(Revision tracking records)
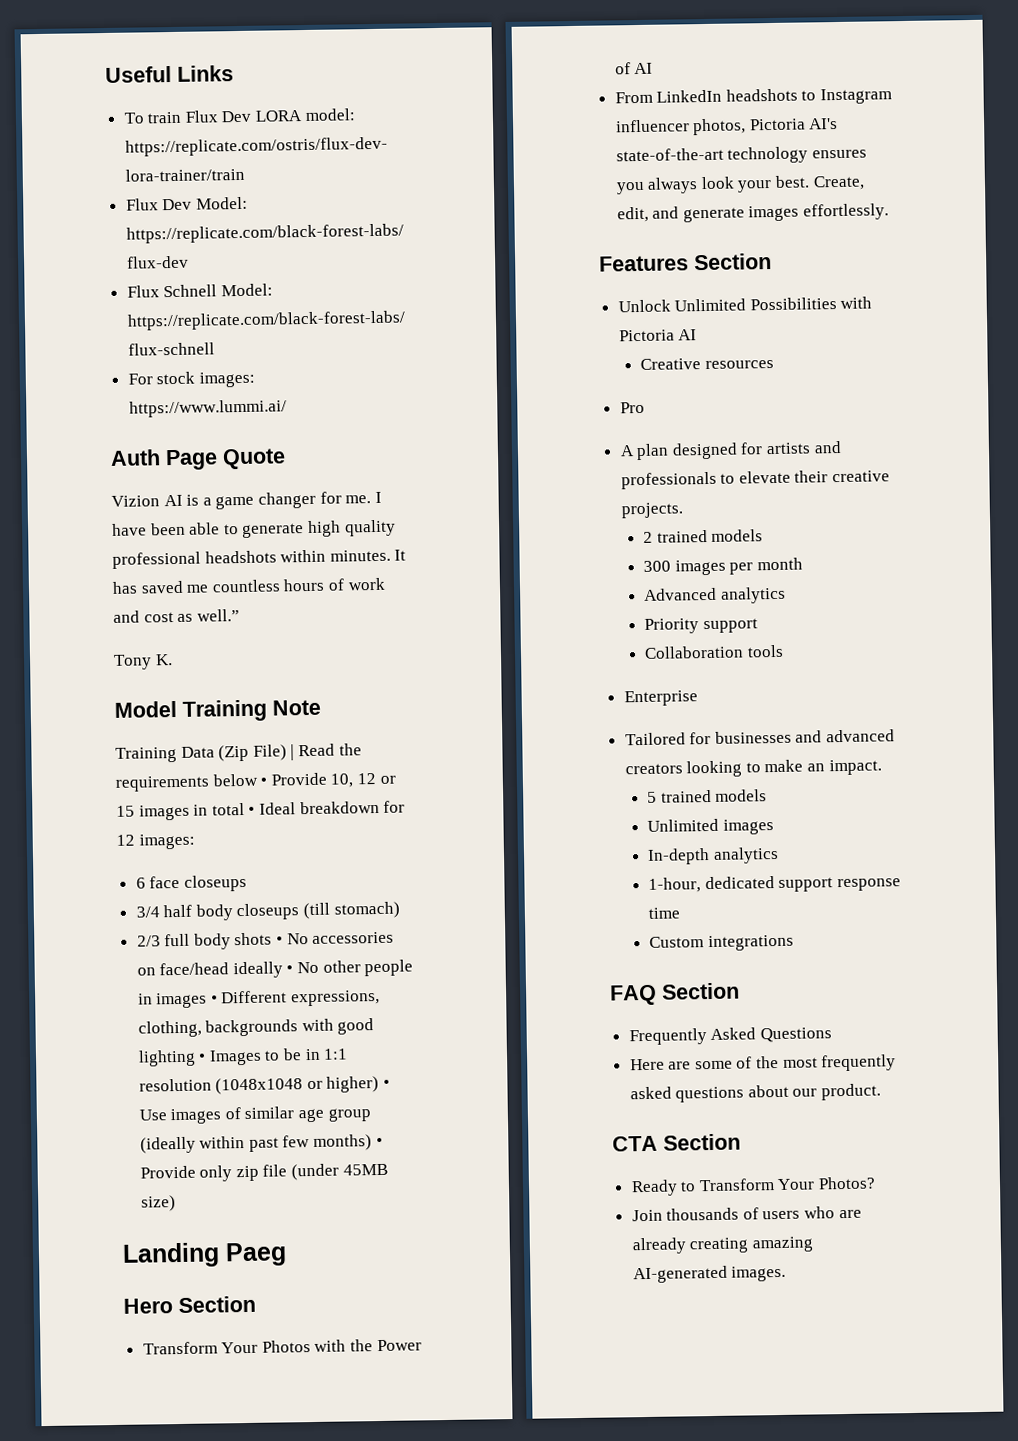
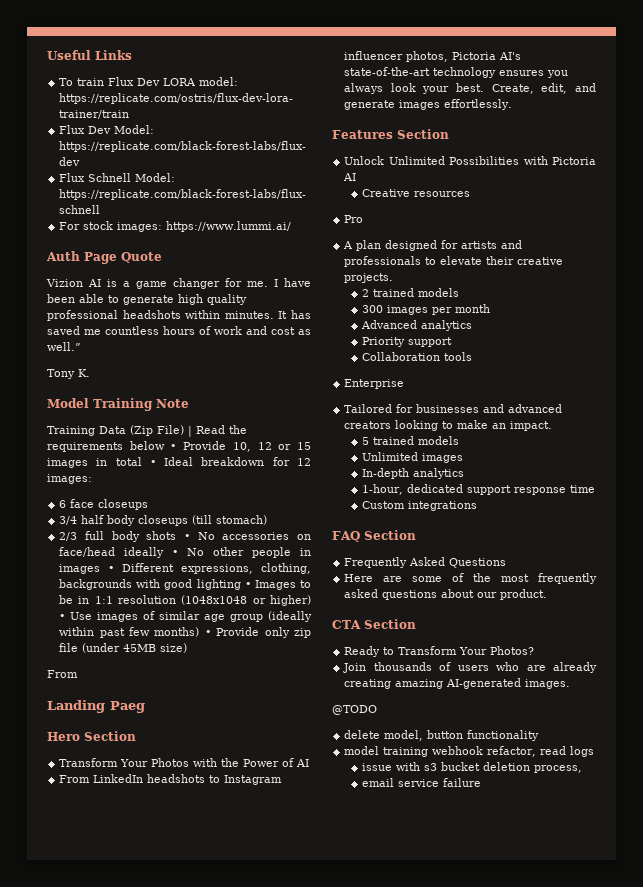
  2/3 full body shots • No accessories on face/head ideally • No other people in images • Different expressions, clothing, backgrounds with good lighting • Images to be in 1:1 resolution (1048x1048 or higher) • Use images of similar age group (ideally within past few months) • Provide only zip file (under 45MB size)
+ From
+ @TODO
+ delete model, button functionality
+ model training webhook refactor, read logs
+ issue with s3 bucket deletion process,
+ email service failure

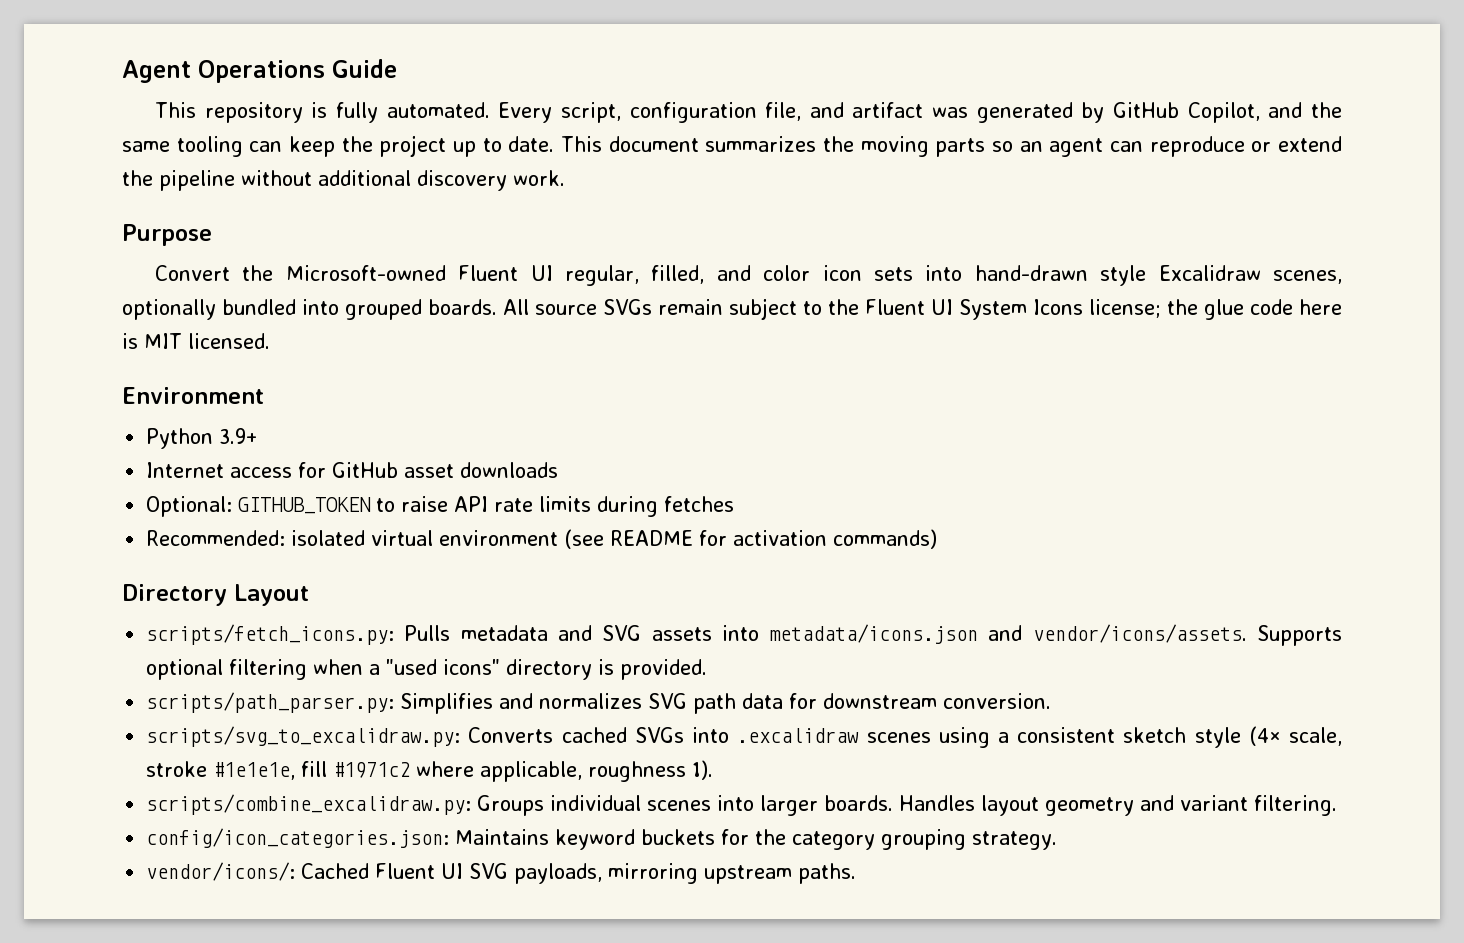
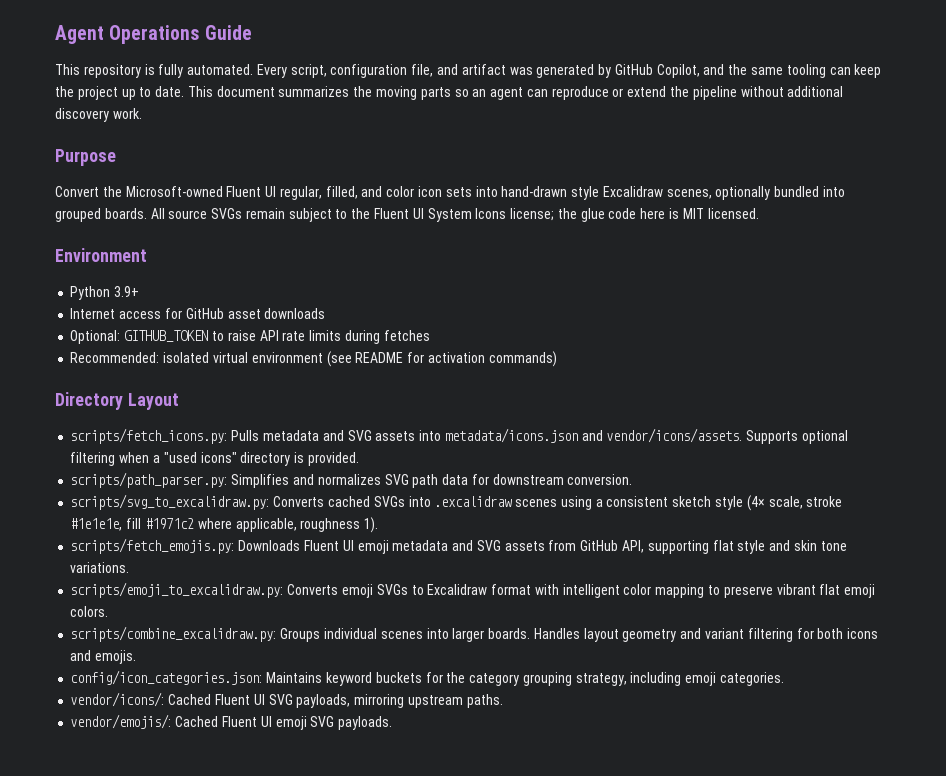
+ scripts/fetch_emojis.py: Downloads Fluent UI emoji metadata and SVG assets from GitHub API, supporting flat style and skin tone variations.
+ scripts/emoji_to_excalidraw.py: Converts emoji SVGs to Excalidraw format with intelligent color mapping to preserve vibrant flat emoji colors.
- Handles layout geometry and variant filtering.
+ Handles layout geometry and variant filtering for both icons and emojis.
- config/icon_categories.json: Maintains keyword buckets for the category grouping strategy.
+ config/icon_categories.json: Maintains keyword buckets for the category grouping strategy, including emoji categories.
+ vendor/emojis/: Cached Fluent UI emoji SVG payloads.

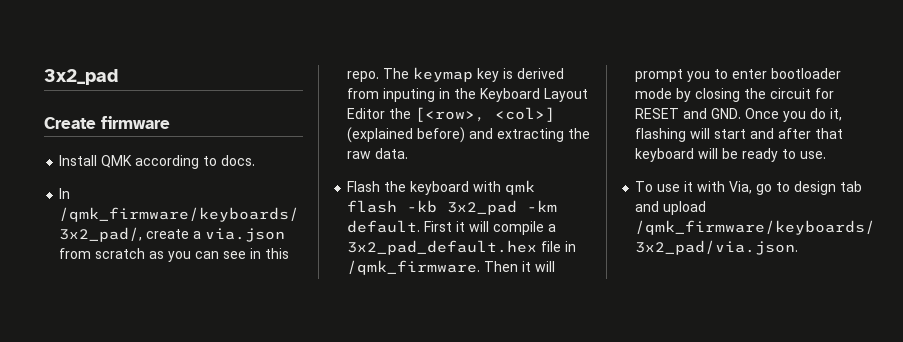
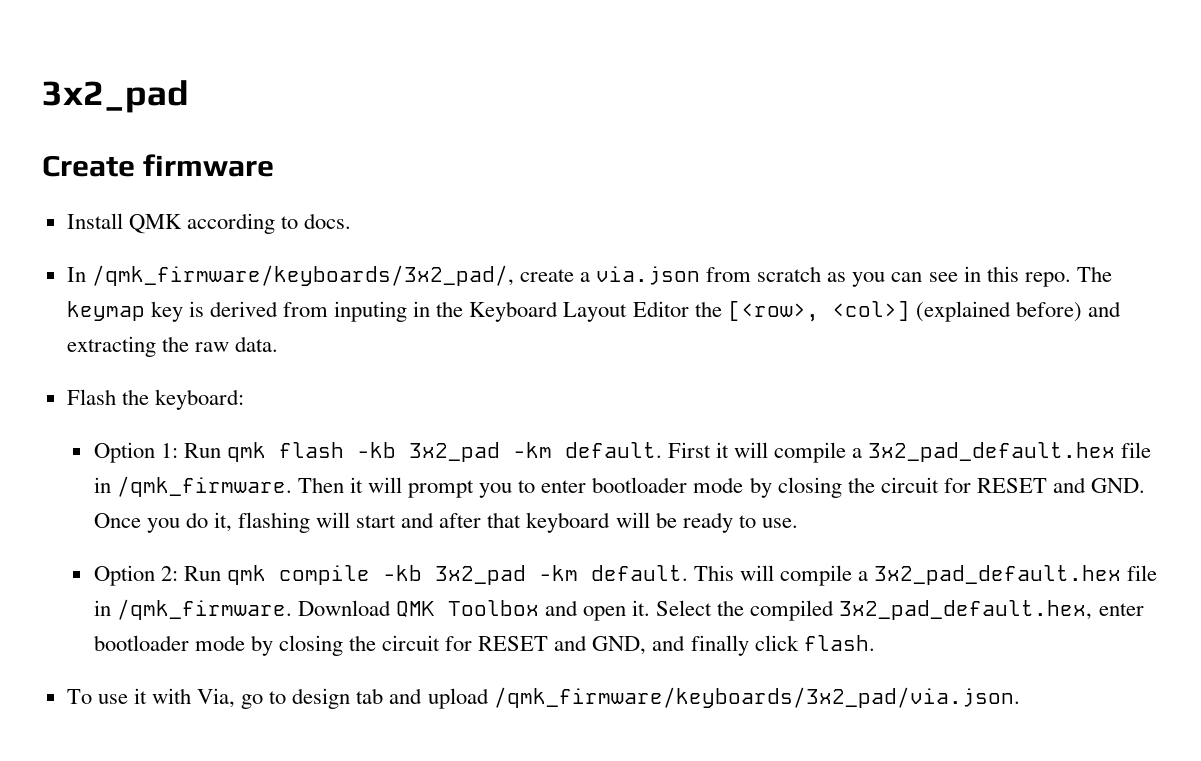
- Flash the keyboard with qmk flash -kb 3x2_pad -km default.
+ Flash the keyboard:
+ Option 1: Run qmk flash -kb 3x2_pad -km default.
+ Option 2: Run qmk compile -kb 3x2_pad -km default. This will compile a 3x2_pad_default.hex file in /qmk_firmware. Download QMK Toolbox and open it. Select the compiled 3x2_pad_default.hex, enter bootloader mode by closing the circuit for RESET and GND, and finally click flash.

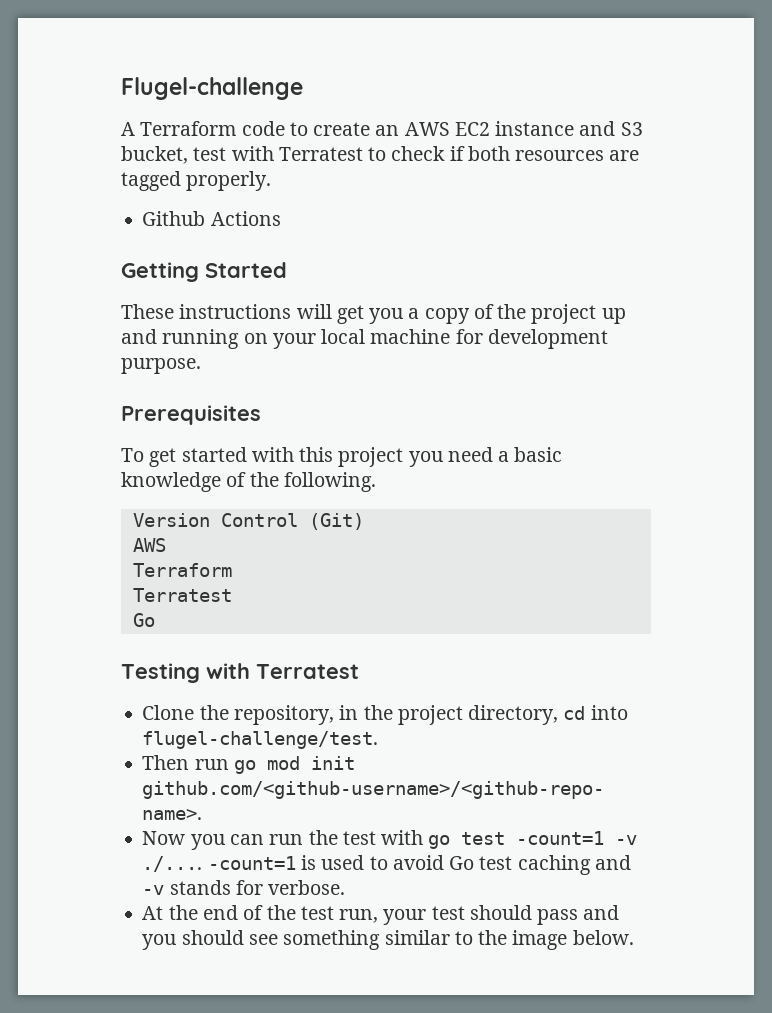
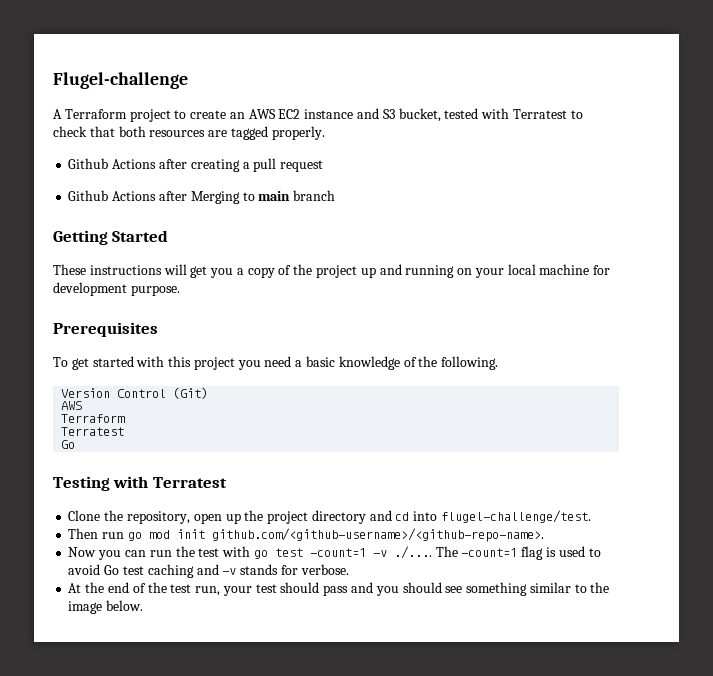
- A Terraform code to create an AWS EC2 instance and S3 bucket, test with Terratest to check if both resources are tagged properly.
+ A Terraform project to create an AWS EC2 instance and S3 bucket, tested with Terratest to check that both resources are tagged properly.
- Github Actions
+ Github Actions after creating a pull request
+ Github Actions after Merging to main branch
- Clone the repository, in the project directory, cd into flugel-challenge/test.
+ Clone the repository, open up the project directory and cd into flugel-challenge/test.
- -count=1 is used to avoid Go test caching and -v stands for verbose.
+ The -count=1 flag is used to avoid Go test caching and -v stands for verbose.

The task: Nothing but the lines above from the one containing "- A Terraform" through the one containing "- Github Actions" should appear in the answer, each repeated exactly.

Response area:
- A Terraform code to create an AWS EC2 instance and S3 bucket, test with Terratest to check if both resources are tagged properly.
+ A Terraform project to create an AWS EC2 instance and S3 bucket, tested with Terratest to check that both resources are tagged properly.
- Github Actions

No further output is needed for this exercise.